簡単かつ計画的に教材をやり尽くす方法(回転学習の型)
- 目標時間を設定して解く(ストップウォッチ使用)。
- 解いた直後に、各設問番号の横に「日付・出来マーク・所要秒数」を記入。
- 同じ問題を最低5回は解く前提で、記入スペースを確保。
- 回転ごとに到達基準を上げる(短時間化・正答の安定化)。
- ほぼ全設問が基準到達したら次の教材へ、並行して前教材を完全化。
マークの定義(5+1段階)
× 解けない(解説を読んでも不明)
▽ 見覚えはあるが自力では解けない(解説で理解)
△ ヒントがあれば解けるが、ランダム出題だと怪しい
○ 自力で解けるが遅い(目標時間オーバー)
◎ いつでも素早く解ける(目標時間内、2週間〜1か月空けても再現)
☆ 完全合格(過去最短記録、目標時間に対して余裕、長期ブランク後も即再現)
※3段階(○・△・×)に簡略化してもよい。◎までを仮合格、☆を最終合格とする運用も有効。
ダッシュボード運用(目次・解説への記録)
- 設問横だけでなく、目次や解説側にも日付とマークを記入すると単元別の進捗が一目で分かる。

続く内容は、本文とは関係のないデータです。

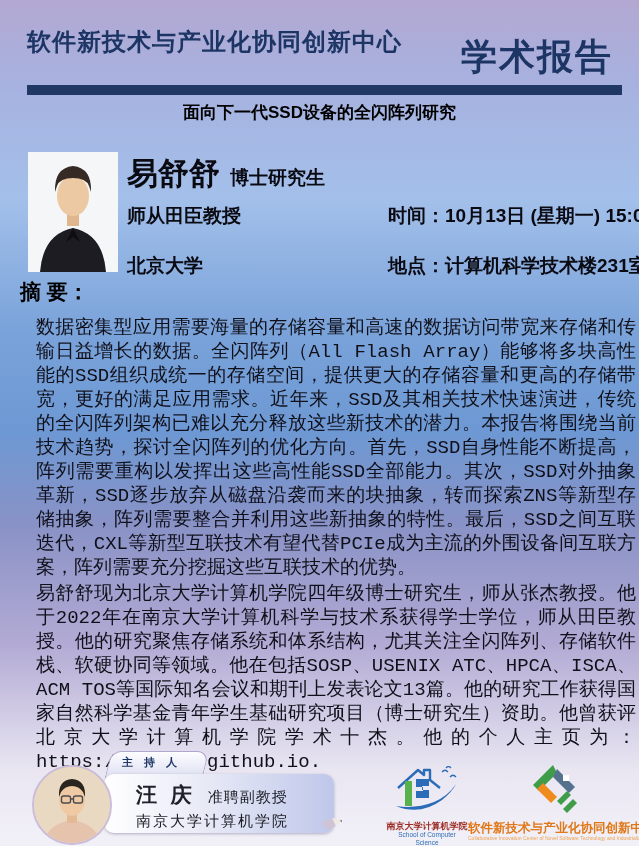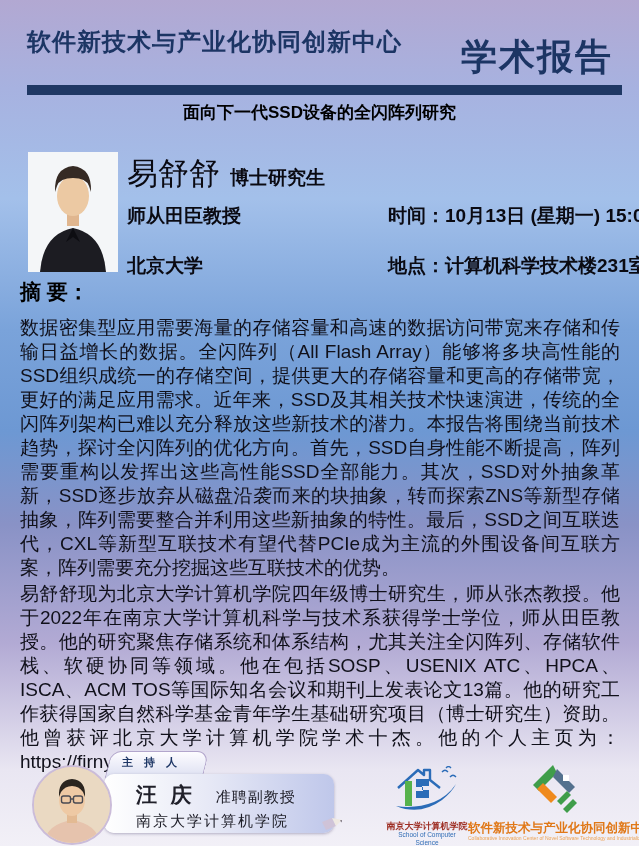--- a/index.html
+++ b/index.html
@@ -20,7 +20,7 @@
   
   .sp-photo{position:absolute;left:28px;top:152px;width:90px;height:120px;}
   .sp-name-row{position:absolute;left:127px;top:153px;white-space:nowrap;}
-  .sp-name{font-family:"DejaVu Serif","Liberation Serif",serif;font-size:31px;font-weight:normal;color:#0a0a12;}
+  .sp-name{font-family:"DejaVu Serif","Liberation Serif",serif;font-size:31px;font-weight:bold;color:#0a0a12;}
   .sp-degree{font-size:19px;font-weight:bold;margin-left:10px;color:#0a0a12;}
   .sp-line{position:absolute;left:127px;font-size:19px;font-weight:600;color:#0a0a12;white-space:nowrap;}
   .sp-aff1{top:203px;} .sp-aff2{top:253px;}

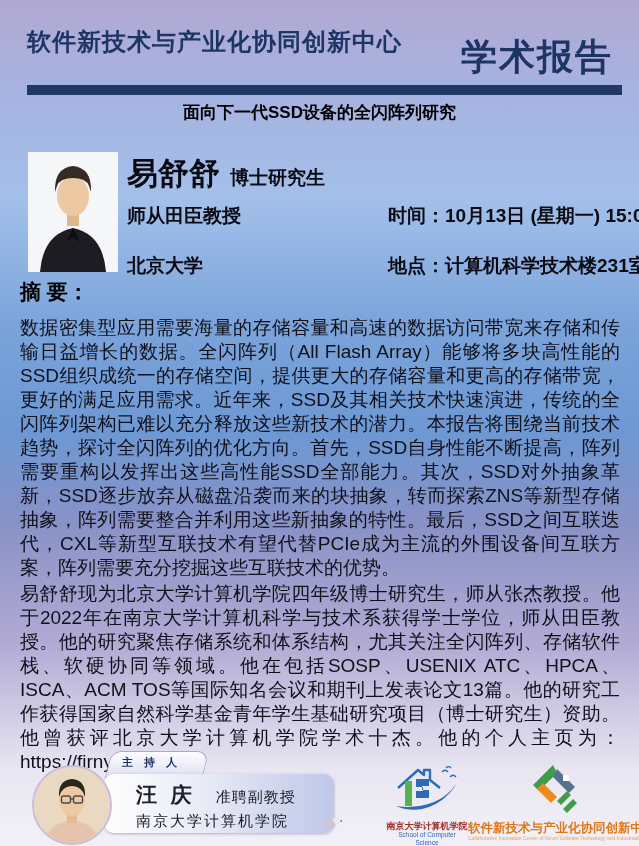--- a/index.html
+++ b/index.html
@@ -29,7 +29,7 @@
   
   .sec-head{position:absolute;left:20px;font-size:21px;font-weight:bold;color:#000;}
   .abs-head{top:278px;} .bio-head{top:555px;}
-  .body-text{position:absolute;left:20px;width:600px;font-family:Liberation Sans, sans-serif;
+  .body-text{position:absolute;left:36px;width:600px;font-family:Liberation Mono, monospace;
     font-size:19px;line-height:24px;color:#10101a;text-align:justify;}
   .abs-body{top:316px;height:244px;} .bio-body{top:582px;height:172px;}
   

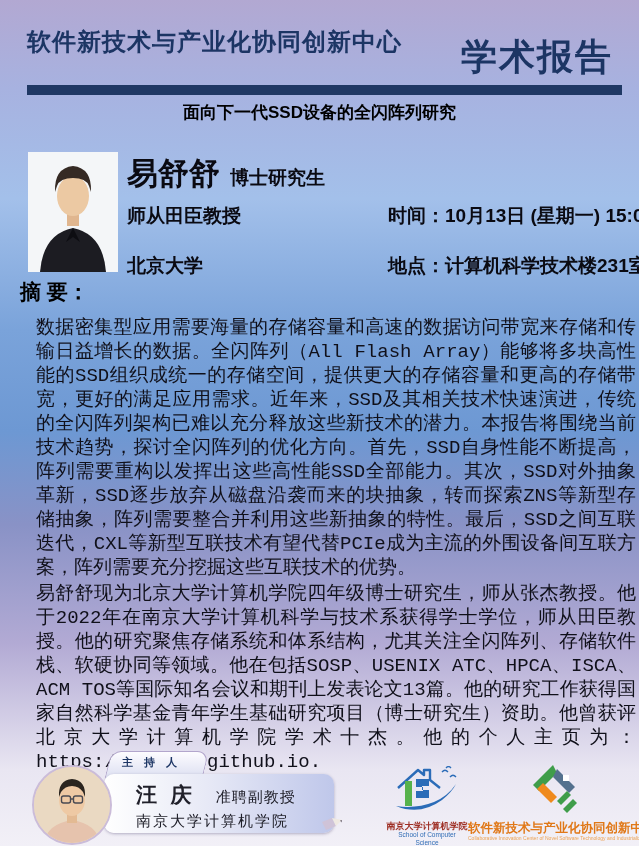--- a/index.html
+++ b/index.html
@@ -43,7 +43,7 @@
   .host-photo{position:absolute;left:32px;top:765px;width:76px;height:76px;border-radius:50%;
     border:2px solid #cbbcd9;overflow:hidden;background:#ead9c2;z-index:3;}
   .host-name{font-size:21px;font-weight:bold;color:#20202a;letter-spacing:4px;}
-  .host-title{font-family:Liberation Mono, monospace;font-size:15px;color:#20202a;margin-left:20px;letter-spacing:1px;}
+  .host-title{font-family:Liberation Mono, monospace;font-size:15px;color:#20202a;margin-left:12px;letter-spacing:1px;}
   .host-aff{font-family:"DejaVu Serif","Liberation Serif",serif;font-size:15px;color:#20202a;margin-top:3px;letter-spacing:2px;}
   .pencil{position:absolute;left:318px;top:812px;}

- 目次は「◎のみ記録して全体を◎で埋める」「△以下のみ記録して改善で消していく」など方式を統一。
運用ルール(昇格の流れ)
×を▽へ、▽を△・○へ、△を○へ、○を◎へ、最終的に☆へ。
大部分が◎になったらその教材は仮合格として次教材へ進む。同時に前教材の完全制覇を継続。勢い(学勢)が乗った状態を維持する。
カスタム記号の例
W(分からない)/A(あと一歩)/D(大丈夫)/V(勝利)/Z(絶対大丈夫)
自分流の記号追加は可。大切なのは「見える化」と一貫運用。
付箋の有効利用(難問管理)
- 出来なかった設問に付箋を貼り、日付と出来具合を記入。完答できたら剥がす。
- 色分け例 ① 曜日別で1〜2週間前の課題を定期再挑戦 ② 出来具合別でテーマ集中(×→▽→△、△→○→◎ など)

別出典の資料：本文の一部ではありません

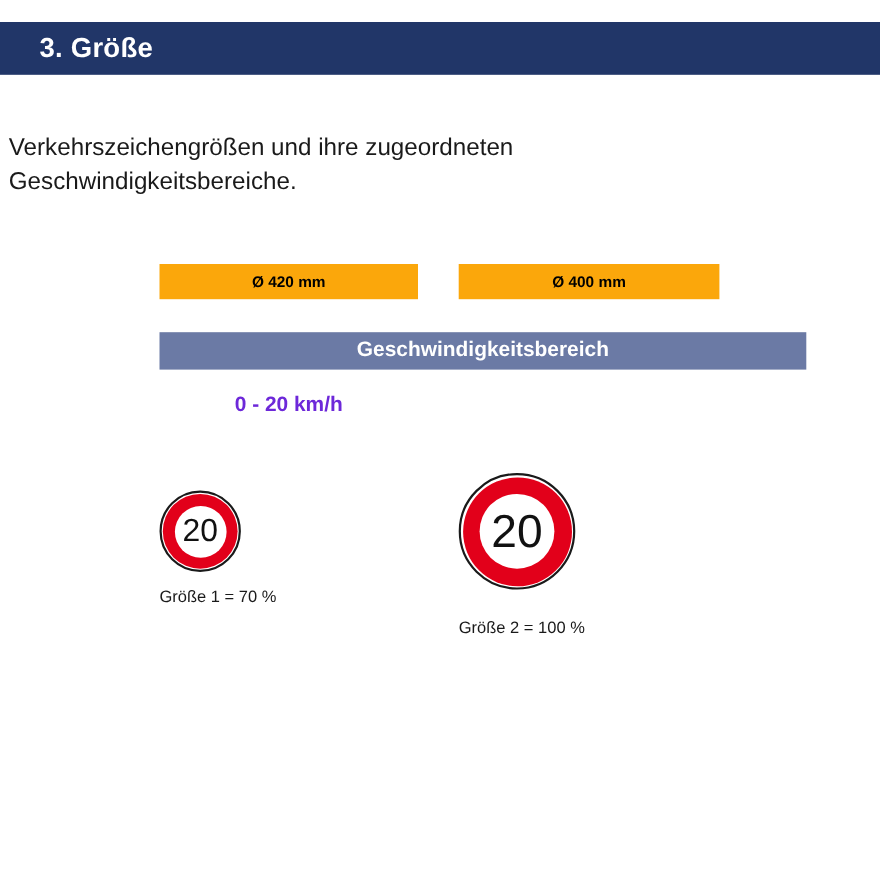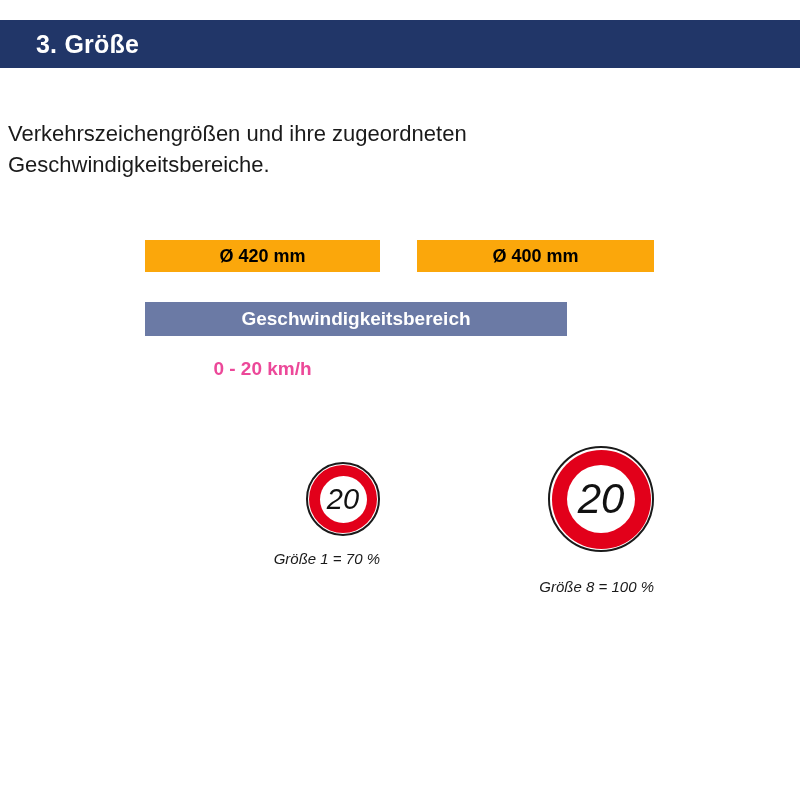--- a/index.html
+++ b/index.html
@@ -65,7 +65,7 @@
     background: #fca311;
     background: #fba70b;
     color: #000000;
-    font-size: 18px;
+    font-size: 14px;
     font-weight: bold;
     display: flex;
     align-items: center;

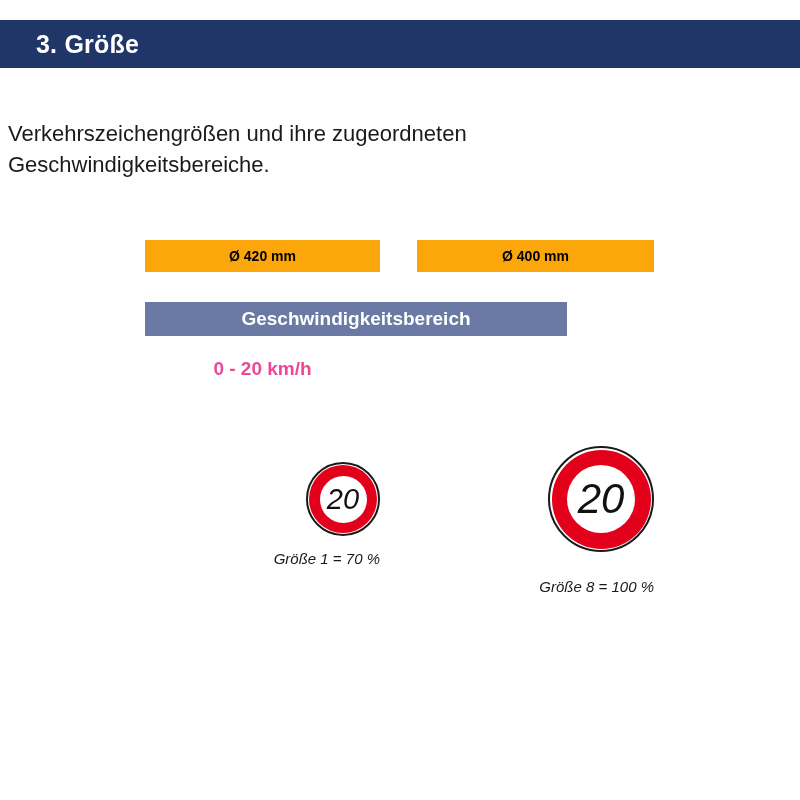--- a/index.html
+++ b/index.html
@@ -84,7 +84,7 @@
     position: absolute;
     left: 145px;
     top: 62px;
-    width: 422px;
+    width: 588px;
     height: 34px;
     background: #6b7aa5;
     color: #ffffff;

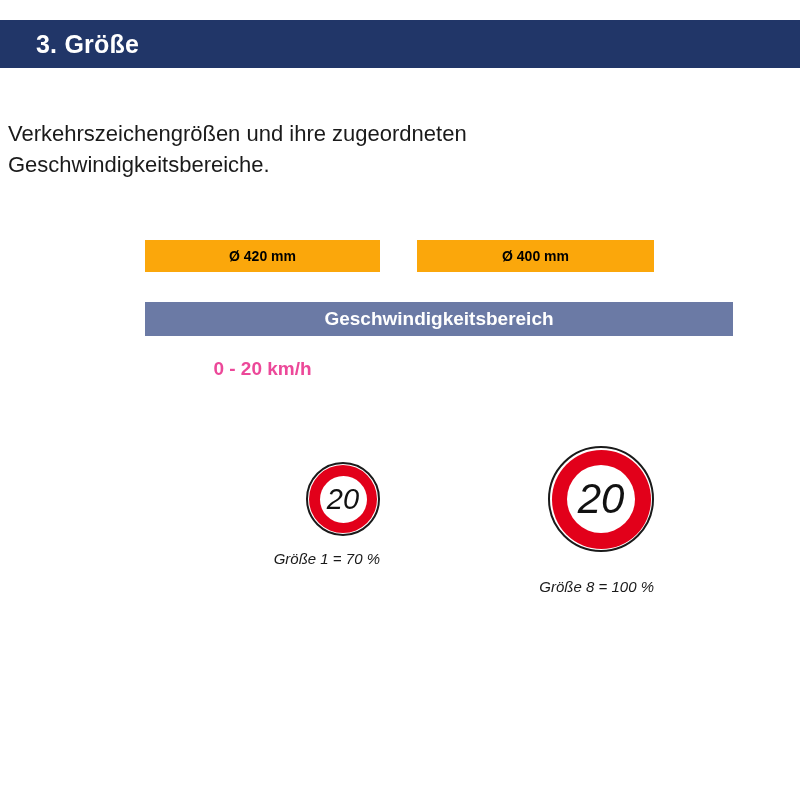--- a/index.html
+++ b/index.html
@@ -108,7 +108,7 @@
     font-size: 19px;
     font-weight: bold;
     text-align: center;
-    color: #ec4899;
+    color: #6d28d9;
   }
   .speed-value.col1 { left: 0px;   width: 235px; }
   .speed-value.col2 { left: 272px; width: 237px; }

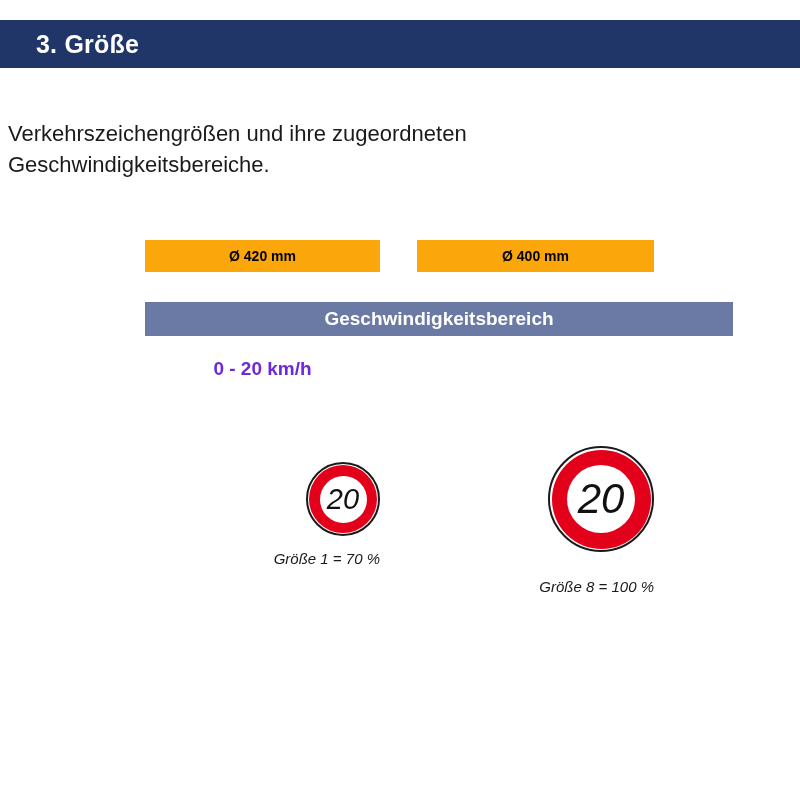--- a/index.html
+++ b/index.html
@@ -123,11 +123,10 @@
   }
   .sign-cell {
     position: absolute;
-    top: 16px;
+    top: 0;
     display: flex;
     flex-direction: column;
-    align-items: flex-end;
-    font-style: italic;
+    align-items: flex-start;
   }
   .sign-cell.col1 { left: 0px;   width: 235px; }
   .sign-cell.col2 { left: 272px; width: 237px; }

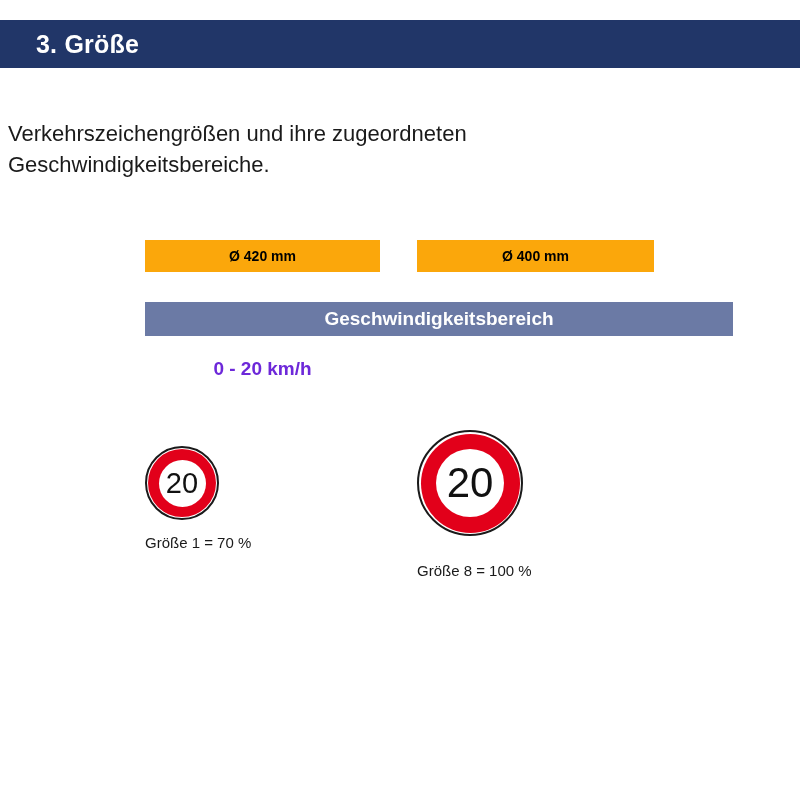--- a/index.html
+++ b/index.html
@@ -234,7 +234,7 @@
           </div>
         </div>
       </div>
-      <div class="sign-caption">Größe 8 = 100 %</div>
+      <div class="sign-caption">Größe 2 = 100 %</div>
     </div>
 
   </div>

- 迷ったら「付箋はがしデー」。剥がせた枚数が進捗の実感になる。
- 目安:貼ってから2か月以内に必ず剥がす。
- 週1回、マークと付箋をざっと点検して翌週計画を調整。
やる気が出ない時の対処
- まず始める(作業興奮で側坐核が動き出す)。数分で集中が立ち上がる。
- チョビ勉強→ドカ勉強 5〜10分の超短時間学習を数セットで助走し、波に乗ったら一気に進める。
難問の突破法(トンネル工法)
- 細穴を開ける(ノミで1点突破=最小の理解を作る)。
- 周囲を広げる(解法手順・関連知識へ広げる)。
- 同手順を反復し貫通(本質の理解に到達)。
- 仕上げを繰り返し、舗装レベルまで整備(どの状況でも即答できる状態へ)。
苦手克服の王道(まとめ)
- どんな苦手も、最初の小さな突破口さえ作れば必ず克服できる。
- 小さな成功を反復・拡張して大きな理解に育てる。
- 貫通後も繰り返しで常識問題化するまで仕上げる。
- 常識化すれば、いつでも、どんな出題形態でも完答できる。
今日からの実行チェックリスト
- ストップウォッチ/記録用ペン/付箋を常備。
- 各設問の横に「日付・マーク・秒数」欄を確保。
- 1周目のゴール基準(正答率・時間)と、5周目の基準を明文化。
- 週1の点検タイムを固定(例:日曜19:00)。
- 付箋は2か月以内に全剥がしを目標設定。
この手順を型として回し続ければ、短時間で理解が深まり、弱点が可視化され、合格レベルの再現性が手に入ります。